Azure ML and the Hopsworks Feature Store

The Hopsworks Feature Store is an open platform that connects to the largest number of data stores, and data science platforms with the most comprehensive API support - Python, Spark (Python, Java/Scala). It supports Azure ML Studio Notebooks or Designer for feature engineering and as your data science platform. You can design and ingest features and you can browse existing features, along with creating training datasets as either DataFrames or as files on Azure Blob storage.

Prerequisites

In order to follow this tutorial, you need:

  • Hopsworks Feature Store running on https://hopsworks.ai. You can register for free with no credit-card and receive $4000 USD of credits to get started. You can deploy a feature store in either your own Azure account or even in an AWS account.
  • Users should also have an existing ML Studio environment with an attached compute cluster. You can upload this notebook and attach your compute to it.
  • If you want to follow this tutorial with the same data, make sure to upload these files to your ML Studio environment.
  • A project created within Hopsworks. If you don’t have one yet, you can simply follow the Feature Store tour that creates a sample project for you.

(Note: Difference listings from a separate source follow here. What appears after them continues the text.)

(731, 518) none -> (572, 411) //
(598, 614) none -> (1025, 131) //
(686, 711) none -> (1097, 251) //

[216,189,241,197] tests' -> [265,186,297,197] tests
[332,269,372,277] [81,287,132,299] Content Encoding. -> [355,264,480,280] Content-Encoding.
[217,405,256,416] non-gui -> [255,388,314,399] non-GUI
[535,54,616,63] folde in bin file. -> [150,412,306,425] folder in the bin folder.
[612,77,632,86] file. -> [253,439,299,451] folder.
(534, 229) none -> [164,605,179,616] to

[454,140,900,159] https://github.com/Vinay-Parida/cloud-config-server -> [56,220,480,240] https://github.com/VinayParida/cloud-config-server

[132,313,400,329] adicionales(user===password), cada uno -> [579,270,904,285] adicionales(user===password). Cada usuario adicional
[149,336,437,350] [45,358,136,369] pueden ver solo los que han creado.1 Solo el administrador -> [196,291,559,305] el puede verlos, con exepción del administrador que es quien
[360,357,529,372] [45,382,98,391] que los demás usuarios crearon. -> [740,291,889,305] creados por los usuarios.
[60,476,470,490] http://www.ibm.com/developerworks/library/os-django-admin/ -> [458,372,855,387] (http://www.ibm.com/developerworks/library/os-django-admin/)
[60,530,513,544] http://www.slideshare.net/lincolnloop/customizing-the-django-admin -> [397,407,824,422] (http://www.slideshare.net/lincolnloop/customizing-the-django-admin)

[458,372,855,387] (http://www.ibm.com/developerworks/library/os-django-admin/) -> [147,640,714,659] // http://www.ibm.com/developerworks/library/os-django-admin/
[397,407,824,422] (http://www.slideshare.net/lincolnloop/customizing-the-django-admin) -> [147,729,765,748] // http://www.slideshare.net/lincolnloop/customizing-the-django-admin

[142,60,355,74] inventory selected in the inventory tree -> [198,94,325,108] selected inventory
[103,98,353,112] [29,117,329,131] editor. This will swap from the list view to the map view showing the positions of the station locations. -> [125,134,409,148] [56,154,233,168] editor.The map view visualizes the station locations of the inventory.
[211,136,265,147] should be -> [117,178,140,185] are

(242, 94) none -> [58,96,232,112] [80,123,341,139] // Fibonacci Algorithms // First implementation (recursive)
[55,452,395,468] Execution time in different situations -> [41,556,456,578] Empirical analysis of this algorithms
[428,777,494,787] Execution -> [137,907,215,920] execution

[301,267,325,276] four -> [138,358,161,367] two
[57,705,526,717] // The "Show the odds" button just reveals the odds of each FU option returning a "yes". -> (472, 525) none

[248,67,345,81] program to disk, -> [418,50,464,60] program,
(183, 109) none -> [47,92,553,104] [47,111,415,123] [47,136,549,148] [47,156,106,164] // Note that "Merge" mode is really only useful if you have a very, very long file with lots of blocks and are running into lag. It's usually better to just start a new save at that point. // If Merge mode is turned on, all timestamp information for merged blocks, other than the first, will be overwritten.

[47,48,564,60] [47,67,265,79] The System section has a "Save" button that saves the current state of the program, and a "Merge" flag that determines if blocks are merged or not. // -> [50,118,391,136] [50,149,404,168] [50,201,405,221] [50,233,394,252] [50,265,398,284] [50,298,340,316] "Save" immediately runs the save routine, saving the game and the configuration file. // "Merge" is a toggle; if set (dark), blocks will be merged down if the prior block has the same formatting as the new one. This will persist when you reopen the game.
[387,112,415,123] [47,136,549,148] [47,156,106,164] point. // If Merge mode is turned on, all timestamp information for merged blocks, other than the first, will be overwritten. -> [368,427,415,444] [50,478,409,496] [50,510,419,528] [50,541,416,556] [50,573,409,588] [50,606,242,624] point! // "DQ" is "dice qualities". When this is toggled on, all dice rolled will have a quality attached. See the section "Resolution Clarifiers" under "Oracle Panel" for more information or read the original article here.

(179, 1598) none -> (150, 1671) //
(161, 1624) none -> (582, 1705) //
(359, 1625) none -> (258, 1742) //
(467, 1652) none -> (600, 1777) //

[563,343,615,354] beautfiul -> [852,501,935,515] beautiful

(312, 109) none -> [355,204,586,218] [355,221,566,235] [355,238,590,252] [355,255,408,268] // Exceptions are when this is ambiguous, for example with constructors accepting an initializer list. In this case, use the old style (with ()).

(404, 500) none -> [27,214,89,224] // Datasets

Step 1: Configure a Hopsworks API Key

Connecting to the Feature Store from Azure ML requires setting up a Feature Store API key for authentication.

In Hopsworks, click on your username in the top-right corner (1) and select Settings to open the user settings. Select API keys. (2) Give the key a name and select the job, featurestore, dataset.create and project scopes before (3) creating the key. Copy the key into your clipboard for the next step.

Step 2: Connect from an Azure Machine Learning Notebook

To access the Feature Store from Azure Machine Learning, proceed with the following steps to install the Hopsworks Feature Store client called HSFS:

!pip install hsfs[hive]

Note that we are installing the latest version at the time of writing this (2.1.4) - you should always install the latest minor version that corresponds to the version of your Hopsworks Feature Store. So in this case our Hopsworks instance is running version 2.1. Furthermore, for Python clients (such as Azure ML), it is important to install HSFS with the [hive] optional extra. Spark clients do not need this.

After successfully installing HSFS, you should be able to connect to the Feature Store from your Azure ML notebook (note: you might need to restart the kernel, if you had HSFS previously installed):

import hsfs

# TODO: replace the values below: [UUID], [project-name], [api-key]
connection = hsfs.connection(host="[UUID].cloud.hopsworks.ai",
    project="[project-name]",
    engine="hive",
    api_key_value="[api-key]")

fs = connection.get_feature_store()

Make sure to replace the [UUID] with the one of the DNS of your Hopsworks instance, the [project-name] with the Hopsworks project that contains your feature store. And the [api-key] with the key created in Step 1. Please note that it’s not good practice to store the Api Key in your notebook- instead you should store the key safely in a permissions protected file and use the “api_key_file” argument to pass the filename to the connection method. Once you are connected you can get a handle to the feature store with connection.get_feature_store(). If the project you have connected to also contains a shared feature store (it is possible to have a feature store from another project shared with the project you are using), you can also get a handle on the shared feature store using the connection object.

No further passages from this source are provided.